In my EIC capacity I’m also currently developing various training, teaching and outreach activities for 2020. A little fewer than would be ideal, due to my limited working hours on the journal, but all the same great opportunities to engage with our local researcher communities on publication matters. I’ll talk more about one of these in particular, scheduled for late Feb 2020, in the new year.

I should also flag up my thanks to Monash Editor, Roy Rozario, who once again helped facilitate a PGR event in Australia last month on behalf of Exchanges. It’s really great when my editors can get involved in these kinds of events, and promote the journal alongside providing input to the professional development of their local research communities. I’m hopeful we’ll see more of these around campus, and the world, in 2020.
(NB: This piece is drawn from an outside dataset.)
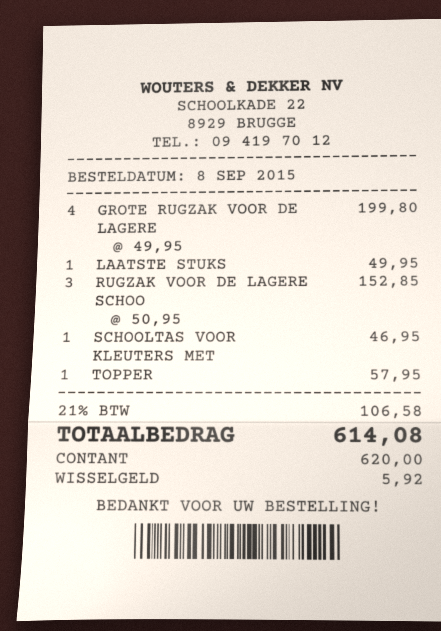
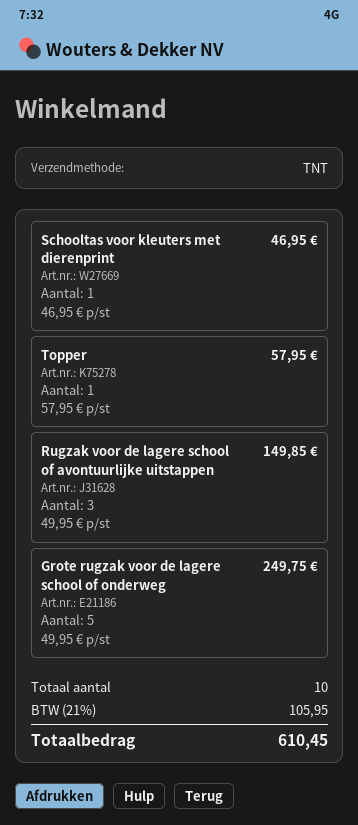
GROTE RUGZAK VOOR DE LAGERE: 4 x 49.95 = 199.80 -> 5 x 49.95 = 249.75
LAATSTE STUKS: 1 x 49.95 = 49.95 -> none
RUGZAK VOOR DE LAGERE SCHOO: 3 x 50.95 = 152.85 -> 3 x 49.95 = 149.85
tax: 21% = 106.58 -> 21% = 105.95
total: 614.08 -> 610.45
For now though, it’s back to the day job and updating myself on the progress of all the manuscripts we have currently under scrutiny and development! Don’t forget, we have two other open calls for papers – (1) on any topic from any discipline with no deadline and (2) one deadlined for 1st May 2020 for papers on the theme of Falsehoods, Misinterpretations & Factual Divergence. Get in touch or read the webpages if you want to know more.


[1] Or just possibly, due to strike delays, early Feb. But we’ll have to see how things are progressing in the new year.